# [AIM OF THE EXERCISE]
Copy, from the data below, every line that has "ellipse" in it.

# [User interface change data]
⁂
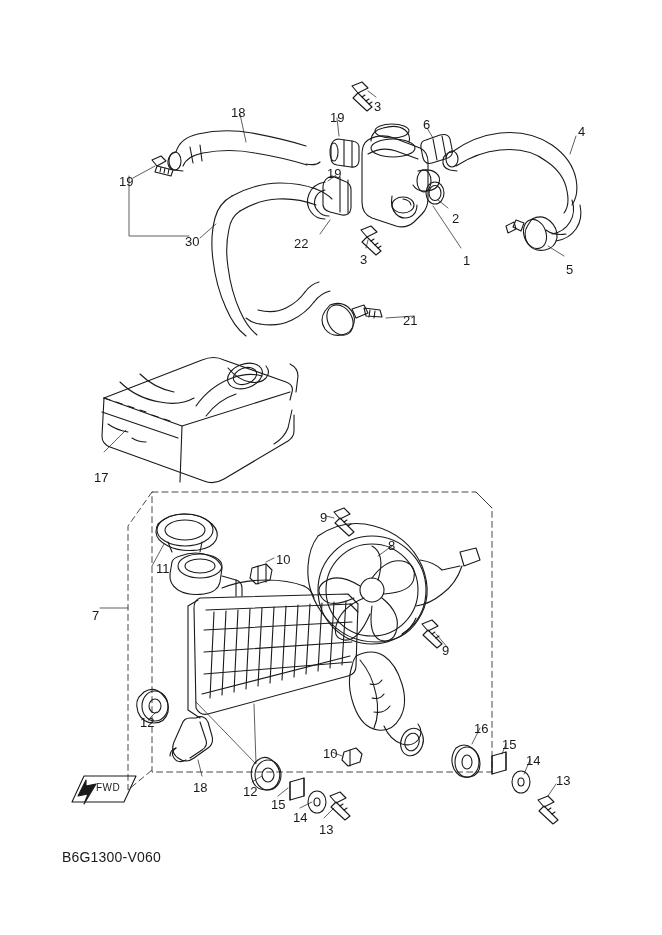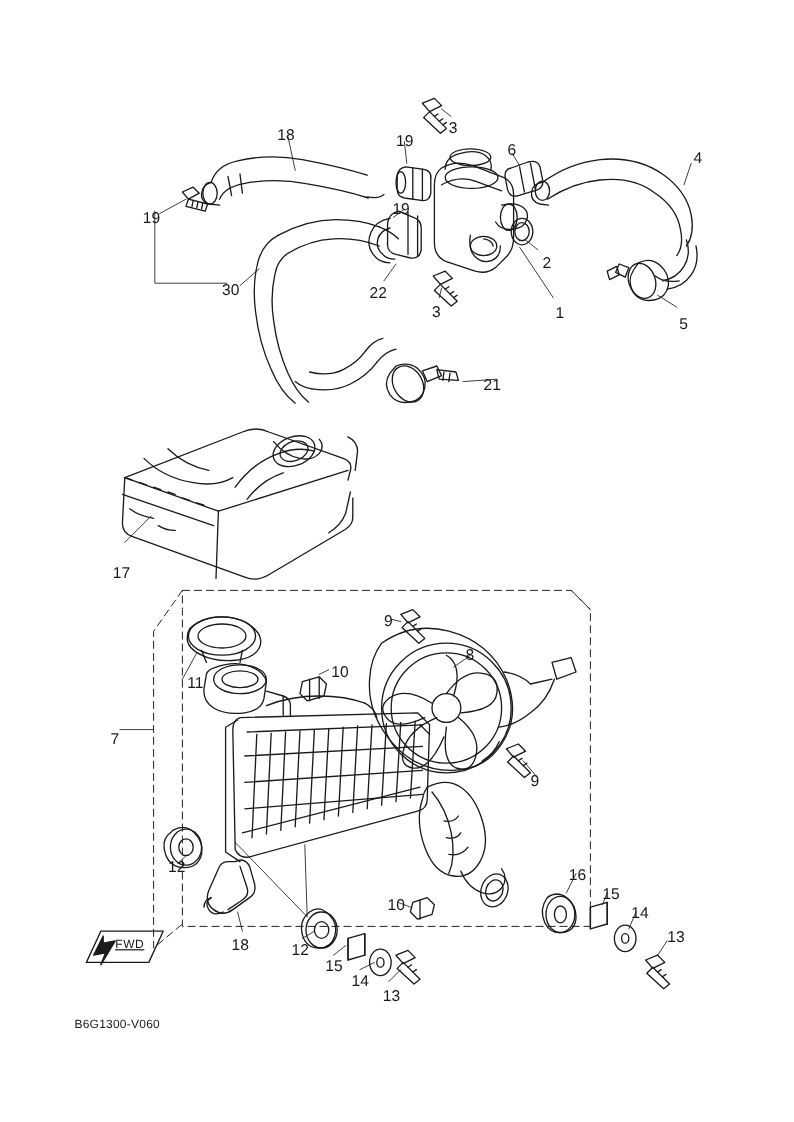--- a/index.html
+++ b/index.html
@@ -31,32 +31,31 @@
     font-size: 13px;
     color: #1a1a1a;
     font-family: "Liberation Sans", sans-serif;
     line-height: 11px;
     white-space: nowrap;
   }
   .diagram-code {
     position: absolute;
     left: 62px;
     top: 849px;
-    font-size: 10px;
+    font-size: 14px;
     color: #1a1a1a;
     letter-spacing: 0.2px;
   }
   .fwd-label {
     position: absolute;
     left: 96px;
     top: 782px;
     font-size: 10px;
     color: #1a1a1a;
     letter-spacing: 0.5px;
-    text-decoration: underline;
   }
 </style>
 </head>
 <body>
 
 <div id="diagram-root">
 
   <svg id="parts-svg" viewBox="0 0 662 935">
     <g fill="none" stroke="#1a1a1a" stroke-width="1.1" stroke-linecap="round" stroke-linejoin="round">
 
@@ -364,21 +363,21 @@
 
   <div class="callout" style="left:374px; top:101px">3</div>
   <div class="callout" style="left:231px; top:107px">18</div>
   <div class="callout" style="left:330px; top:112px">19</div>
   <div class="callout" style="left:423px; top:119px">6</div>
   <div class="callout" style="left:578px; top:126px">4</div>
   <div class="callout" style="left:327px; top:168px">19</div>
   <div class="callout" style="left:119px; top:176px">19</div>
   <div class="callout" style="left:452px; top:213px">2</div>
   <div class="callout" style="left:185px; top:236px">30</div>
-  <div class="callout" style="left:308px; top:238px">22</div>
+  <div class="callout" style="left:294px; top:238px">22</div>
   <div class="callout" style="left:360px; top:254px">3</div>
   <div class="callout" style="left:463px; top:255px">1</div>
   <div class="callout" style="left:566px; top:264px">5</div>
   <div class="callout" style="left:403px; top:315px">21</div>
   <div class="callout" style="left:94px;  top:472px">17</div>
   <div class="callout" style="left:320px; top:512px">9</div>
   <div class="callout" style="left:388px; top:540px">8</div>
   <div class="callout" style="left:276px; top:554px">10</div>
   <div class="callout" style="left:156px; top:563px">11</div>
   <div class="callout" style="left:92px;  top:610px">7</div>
⁂
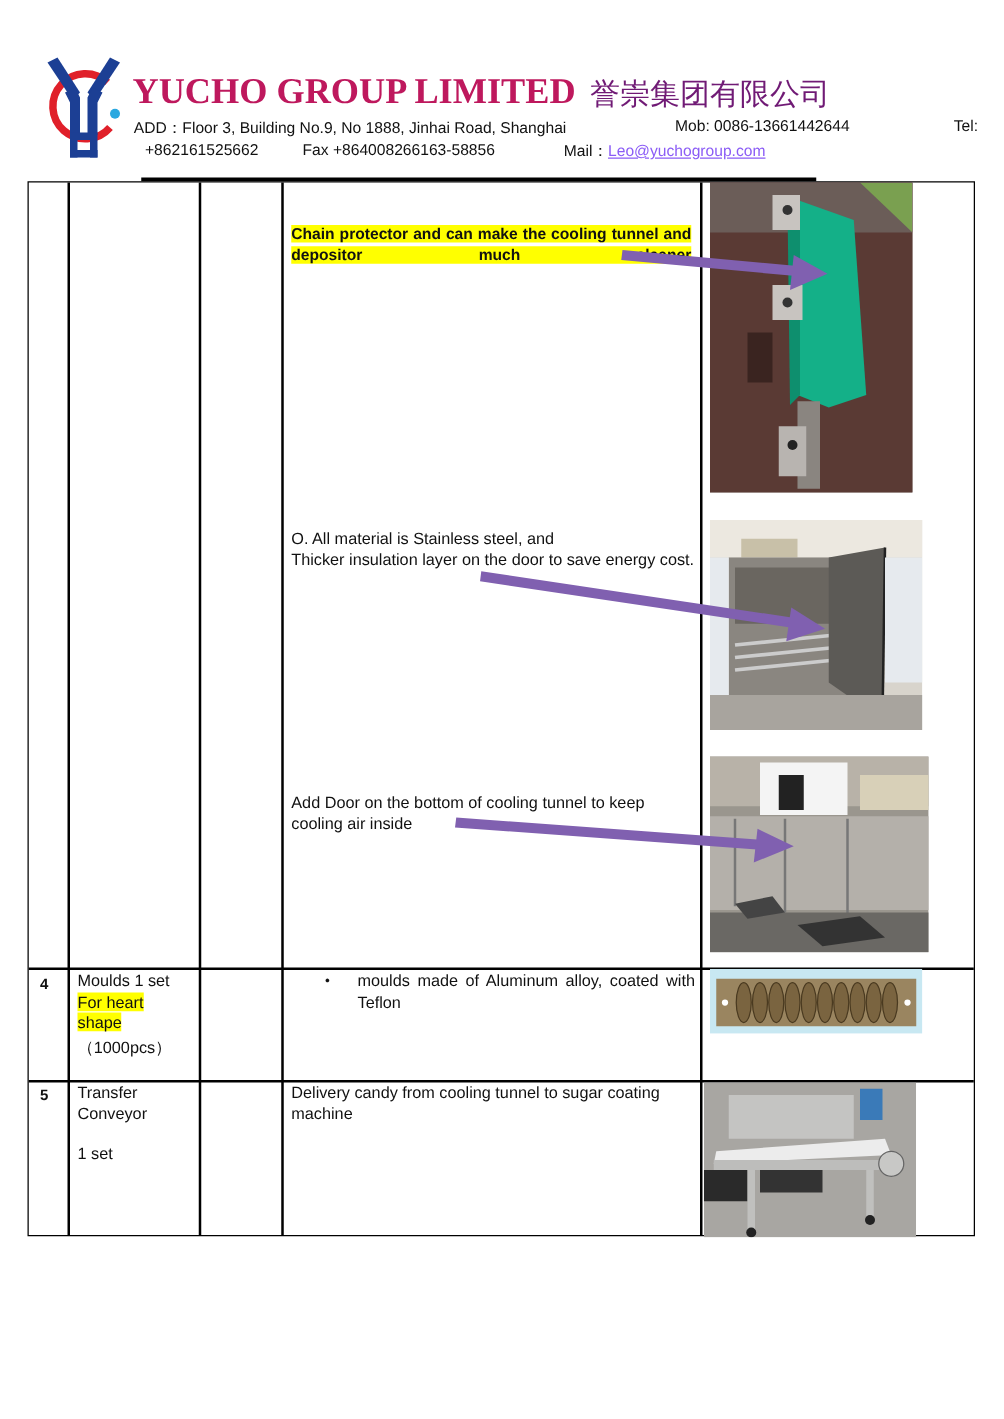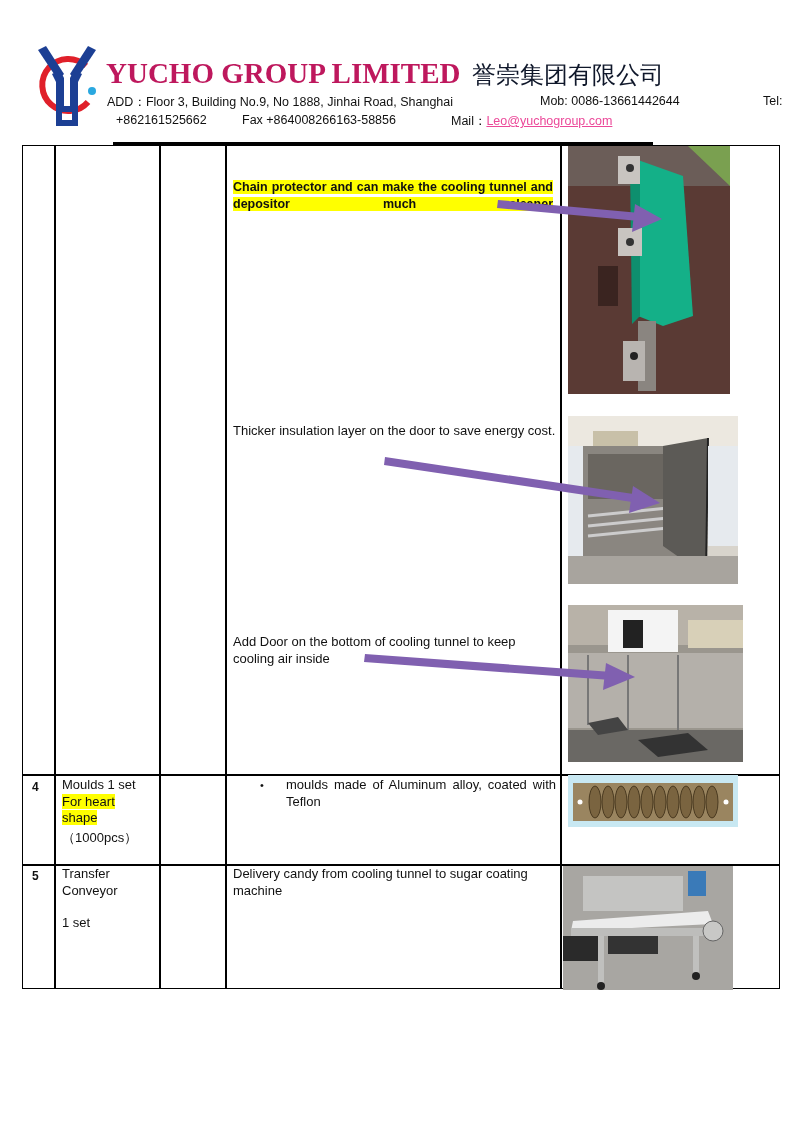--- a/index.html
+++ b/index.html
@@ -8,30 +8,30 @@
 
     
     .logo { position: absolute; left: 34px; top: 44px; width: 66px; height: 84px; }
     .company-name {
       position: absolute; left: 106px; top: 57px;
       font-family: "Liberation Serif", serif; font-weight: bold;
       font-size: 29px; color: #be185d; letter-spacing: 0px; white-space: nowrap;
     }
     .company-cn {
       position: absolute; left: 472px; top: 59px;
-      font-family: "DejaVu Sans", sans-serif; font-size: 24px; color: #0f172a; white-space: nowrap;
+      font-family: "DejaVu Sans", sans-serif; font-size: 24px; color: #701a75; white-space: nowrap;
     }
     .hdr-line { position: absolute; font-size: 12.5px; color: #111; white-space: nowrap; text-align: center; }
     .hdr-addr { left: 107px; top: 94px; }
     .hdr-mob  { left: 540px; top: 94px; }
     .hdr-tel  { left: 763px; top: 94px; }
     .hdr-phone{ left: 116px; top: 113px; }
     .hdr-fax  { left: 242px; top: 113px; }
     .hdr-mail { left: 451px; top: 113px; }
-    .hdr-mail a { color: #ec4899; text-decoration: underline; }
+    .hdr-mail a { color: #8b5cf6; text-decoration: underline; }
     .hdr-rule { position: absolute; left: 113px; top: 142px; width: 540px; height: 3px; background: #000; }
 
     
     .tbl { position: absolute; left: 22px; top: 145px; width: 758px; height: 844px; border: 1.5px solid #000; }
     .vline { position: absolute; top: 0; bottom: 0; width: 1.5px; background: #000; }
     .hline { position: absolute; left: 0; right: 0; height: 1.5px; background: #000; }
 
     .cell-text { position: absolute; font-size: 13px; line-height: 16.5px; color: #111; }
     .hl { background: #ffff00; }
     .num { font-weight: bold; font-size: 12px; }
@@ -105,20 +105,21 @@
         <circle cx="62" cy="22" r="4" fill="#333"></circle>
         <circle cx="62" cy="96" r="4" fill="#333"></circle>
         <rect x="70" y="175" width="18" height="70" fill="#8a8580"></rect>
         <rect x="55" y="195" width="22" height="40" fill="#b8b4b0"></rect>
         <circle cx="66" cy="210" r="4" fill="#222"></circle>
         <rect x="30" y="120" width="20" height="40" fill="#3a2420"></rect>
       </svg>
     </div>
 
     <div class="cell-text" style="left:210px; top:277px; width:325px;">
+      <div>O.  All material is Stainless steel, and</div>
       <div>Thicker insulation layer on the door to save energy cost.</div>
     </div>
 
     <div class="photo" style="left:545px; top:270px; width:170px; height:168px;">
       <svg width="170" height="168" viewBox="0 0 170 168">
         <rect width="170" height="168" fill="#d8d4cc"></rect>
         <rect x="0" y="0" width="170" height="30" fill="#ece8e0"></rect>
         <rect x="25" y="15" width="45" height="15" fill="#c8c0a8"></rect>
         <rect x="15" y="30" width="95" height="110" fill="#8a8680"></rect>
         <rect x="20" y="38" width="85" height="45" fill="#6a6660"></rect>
⁂
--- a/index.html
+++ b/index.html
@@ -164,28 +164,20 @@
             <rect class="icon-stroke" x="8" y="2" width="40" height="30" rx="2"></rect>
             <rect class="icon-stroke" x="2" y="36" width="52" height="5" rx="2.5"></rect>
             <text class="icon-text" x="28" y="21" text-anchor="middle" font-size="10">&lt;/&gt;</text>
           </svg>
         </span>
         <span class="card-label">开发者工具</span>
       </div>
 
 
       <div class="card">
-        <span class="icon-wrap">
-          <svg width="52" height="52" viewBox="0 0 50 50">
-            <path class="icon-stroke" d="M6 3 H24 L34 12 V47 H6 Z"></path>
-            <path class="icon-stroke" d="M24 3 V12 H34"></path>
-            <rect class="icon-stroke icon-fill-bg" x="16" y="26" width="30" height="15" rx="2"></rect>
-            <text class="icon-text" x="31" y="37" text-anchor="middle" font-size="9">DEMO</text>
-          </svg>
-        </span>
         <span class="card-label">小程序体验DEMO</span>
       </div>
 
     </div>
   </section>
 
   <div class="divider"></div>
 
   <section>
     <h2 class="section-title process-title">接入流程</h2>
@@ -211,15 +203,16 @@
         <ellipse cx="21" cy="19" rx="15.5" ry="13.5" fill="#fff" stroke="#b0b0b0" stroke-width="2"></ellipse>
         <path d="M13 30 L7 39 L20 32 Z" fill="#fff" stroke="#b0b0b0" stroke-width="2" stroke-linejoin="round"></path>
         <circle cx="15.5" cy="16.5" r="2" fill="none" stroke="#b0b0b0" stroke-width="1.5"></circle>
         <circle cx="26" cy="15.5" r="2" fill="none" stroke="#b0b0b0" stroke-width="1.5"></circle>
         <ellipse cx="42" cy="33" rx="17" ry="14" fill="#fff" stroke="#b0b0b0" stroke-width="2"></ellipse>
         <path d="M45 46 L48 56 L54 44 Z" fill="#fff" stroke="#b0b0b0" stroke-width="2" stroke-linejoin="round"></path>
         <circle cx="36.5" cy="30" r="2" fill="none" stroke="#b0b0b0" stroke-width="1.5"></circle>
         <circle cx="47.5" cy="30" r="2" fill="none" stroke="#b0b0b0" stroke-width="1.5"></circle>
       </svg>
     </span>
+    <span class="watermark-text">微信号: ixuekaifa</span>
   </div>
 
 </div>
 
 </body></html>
⁂
# [REPLY TO THE EXERCISE]
         <ellipse cx="21" cy="19" rx="15.5" ry="13.5" fill="#fff" stroke="#b0b0b0" stroke-width="2"></ellipse>
         <ellipse cx="42" cy="33" rx="17" ry="14" fill="#fff" stroke="#b0b0b0" stroke-width="2"></ellipse>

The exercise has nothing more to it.